日本銀行の審議委員を務めた須田美矢子氏(69)は、金融政策決定会合で反対の立場を貫いた2審議委員が7月に任期満了を迎えることを受け、黒田東彦総裁のかじ取りを誤らせる危険性があると話した。

  須田氏は19日のインタビューで、審議委員が同じような考えを持つと「かえって大きく間違うということがあり得る」と指摘。多様な意見を取り入れることで「時間はかかるが、決めたら大きく間違えない」という政策委員会の利点を強調し、少数意見も「聞く耳を持っていると方向転換が楽」だと話した。

  政策委員会で異次元緩和の副作用を訴え、反対票を投じてきた木内登英氏と佐藤健裕氏の任期は7月23日に満了する。後任は三菱UFJリサーチ&コンサルティング経済政策部上席主任研究員の片岡剛士氏と三菱東京UFJ銀行取締役常勤監査等委員の鈴木人司氏。片岡氏は金融緩和に積極的なリフレ派として知られ、総裁を含めた9人の政策委員すべてが安倍晋三政権で任命された顔ぶれとなる。

  須田氏は片岡氏と鈴木氏の任命について、副作用を無視し「金融緩和をちゃんと続けてくれる人さえ集まればいい」という印象を持ったという。従来の政策委員会でも少数派が蚊帳の外におかれ、木内氏と佐藤氏が指摘した出口時点のコストなど異次元緩和の問題点を「共有しているようにはみえない」と述べた。

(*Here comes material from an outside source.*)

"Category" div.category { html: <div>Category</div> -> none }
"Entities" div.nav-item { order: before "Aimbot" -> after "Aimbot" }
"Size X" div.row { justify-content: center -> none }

  須田氏自身も2011年まで10年間、審議委員を務め、執行部の提案に反対票を投じてきた。米同時多発テロやリーマン・ショック、東日本大震災などの危機に対し、速水優氏、福井俊彦氏、白川方明氏の3代の総裁と共に議論を重ねた。現在はキヤノングローバル戦略研究所特別顧問を務める。

  日銀広報課は須田氏の見解について、回答を控えるとしている。

批判は当然

  黒田総裁の就任から4年が経過したが、日銀の資産規模は500兆円を超え、日本の経済規模に迫る勢いで拡大している。物価上昇率が目標の2%を達成した後の出口では、金融機関への支払金利が国債の利回り収入を上回る「逆ざや」となり、日銀が巨額の損失を被ることから債務超過に陥るとの試算も出ている。

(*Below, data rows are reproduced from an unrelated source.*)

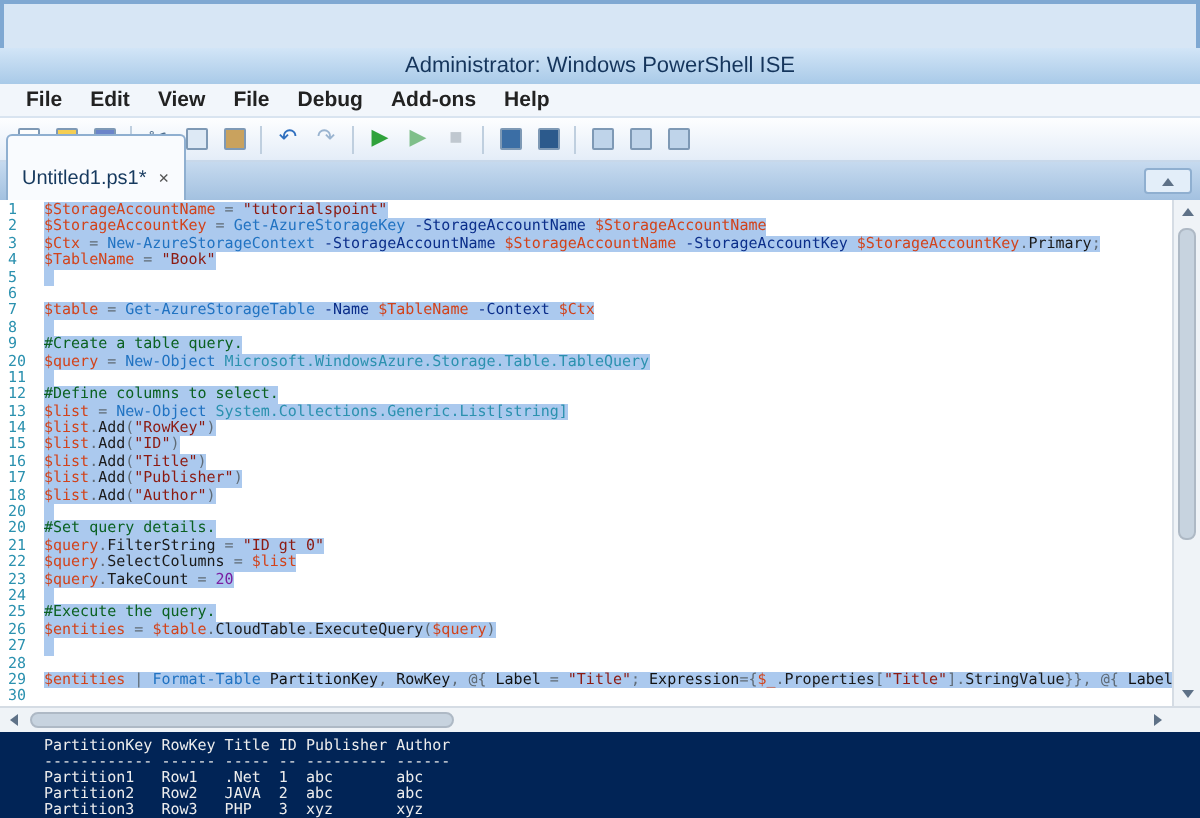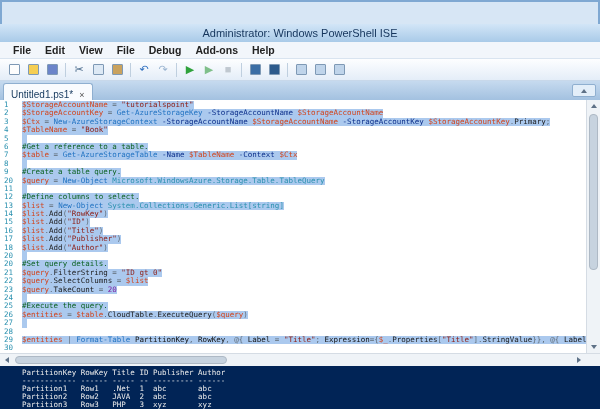"Untitled1.ps1*" .tab { align-items: flex-end -> flex-start; padding: 0 7px -> 16px 7px }
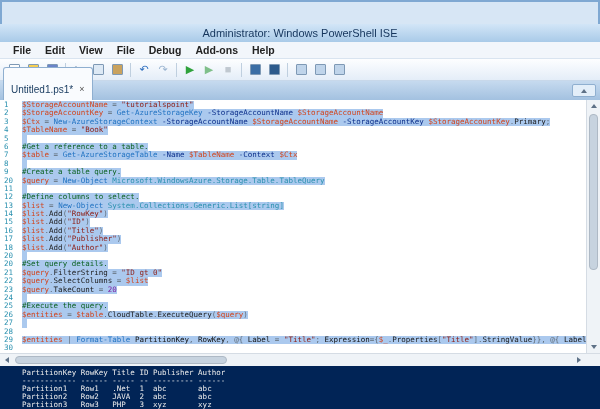"#Get a reference to a" span.line-content { html: <span><span>#Get a reference to a table.</span></span> -> none }
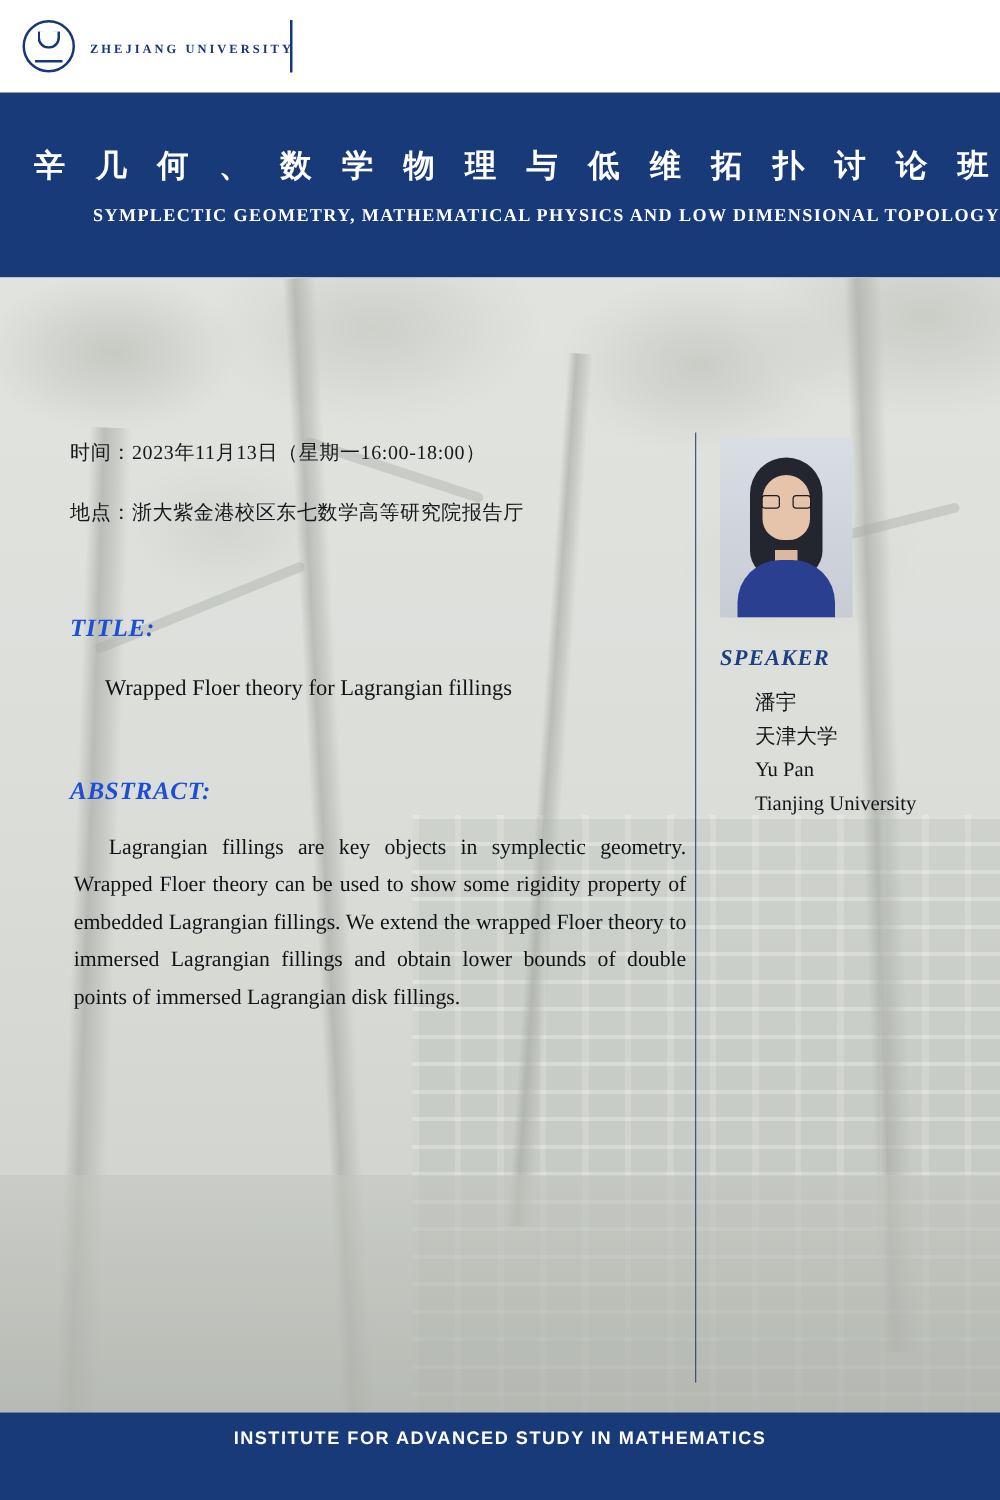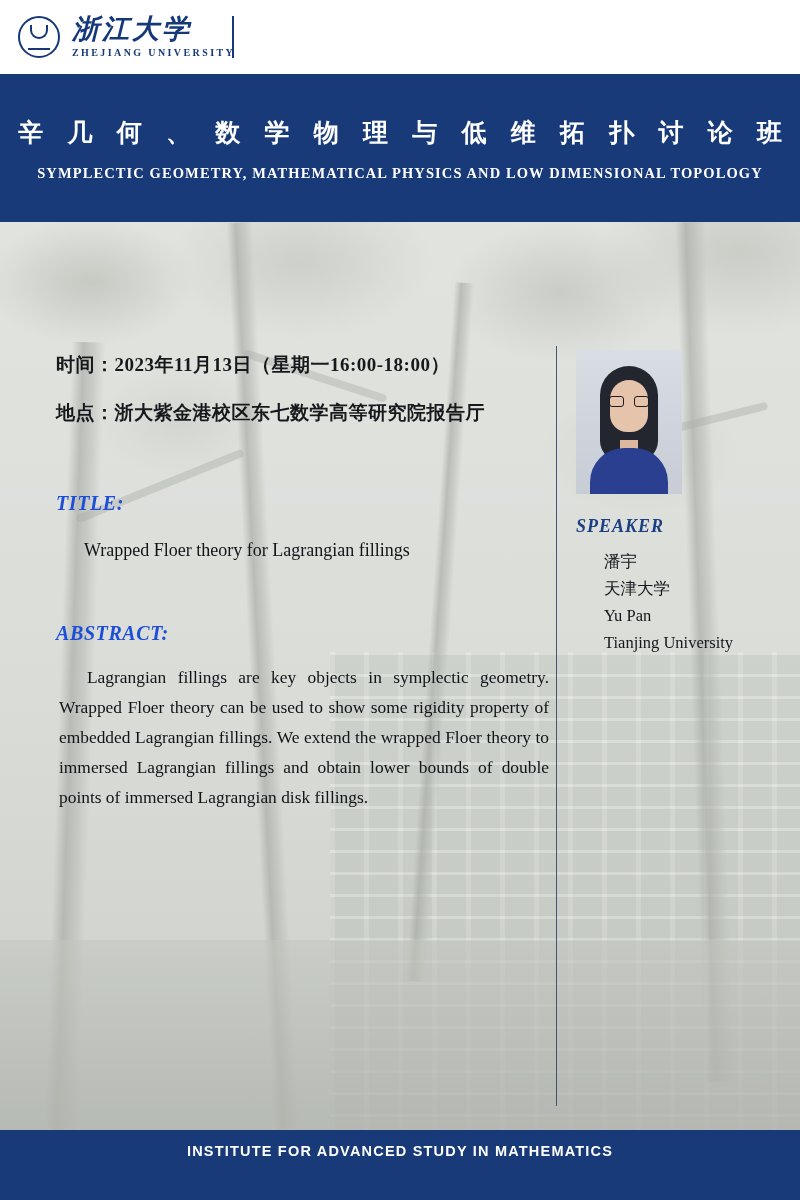"浙江大学" div.logo-cn { html: <div>浙江大学</div> -> none }
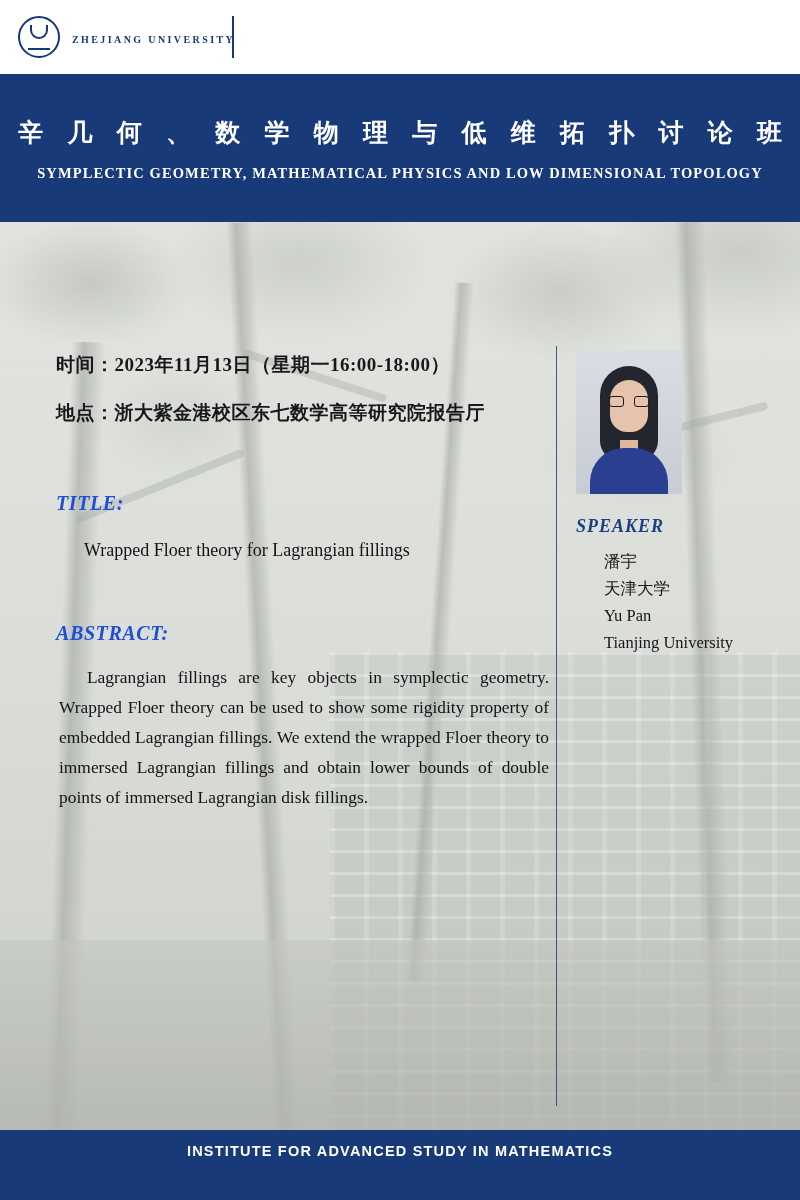"辛 几 何 、 数" .header-band { text-align: center -> right }
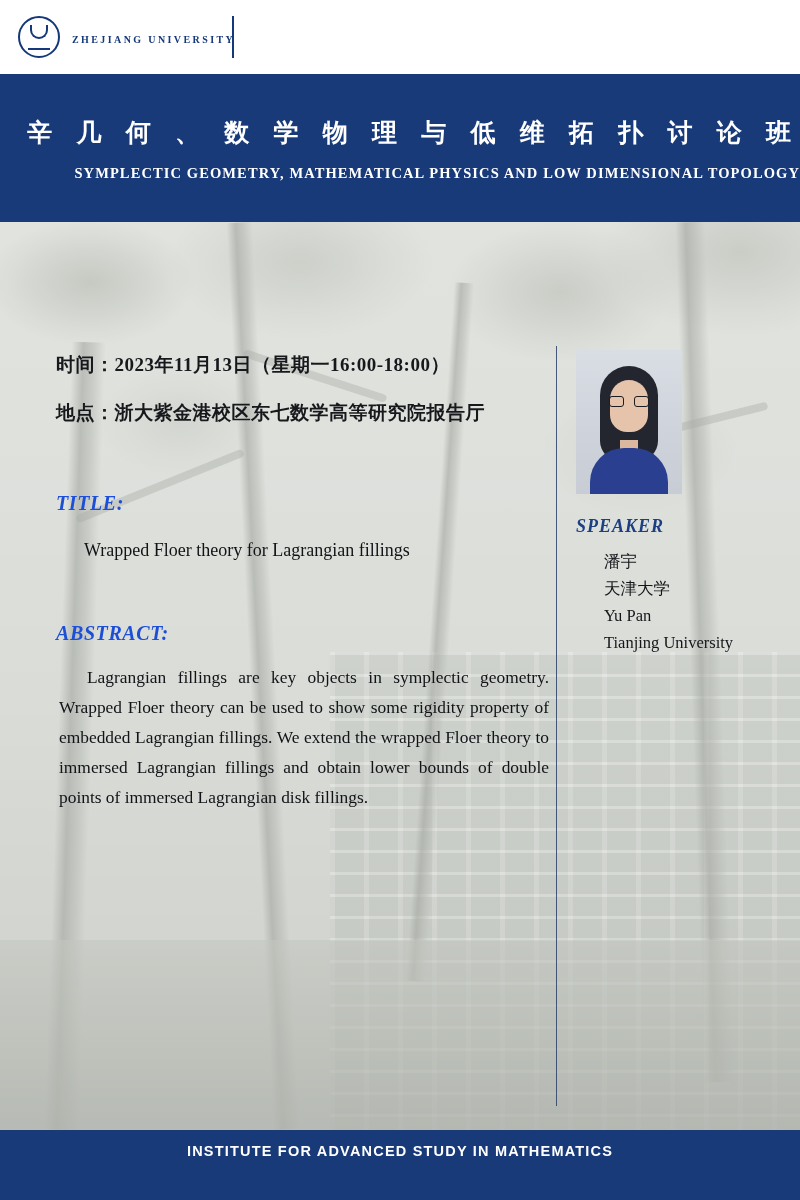"时间：2023年11月13日（星期一16:00-18:00）" .info-line { font-size: 19px -> 16px; font-weight: bold -> none }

  金融緩和の出口戦略についての説明と対話を求める声があるが、黒田総裁は16日の会見で現時点での試算公表は混乱を招くとした上で、赤字の場合も通貨発行益があるため信認が失われることはないと説明した。原田泰審議委員は1日の会見で、日銀の債務超過に問題はなく、資本注入の必要もないと語った。

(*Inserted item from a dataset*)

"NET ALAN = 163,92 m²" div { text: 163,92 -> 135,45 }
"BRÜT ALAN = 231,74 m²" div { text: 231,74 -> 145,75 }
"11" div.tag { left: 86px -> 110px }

  須田氏は日銀に損失が出た場合、国庫納付金が減少するため、批判が出るのは当然だと指摘。日銀と市場の対話が難しい理由として、物価の見通しの違いを挙げた。4月発表の展望リポートによると、日銀は17年度の消費者物価指数(生鮮食品を除く)は1.4%、18年度に1.7%に到達するとみているが、ブルームバーグの民間エコノミストの調査では17年度0.7%、18年度0.8%にとどまる。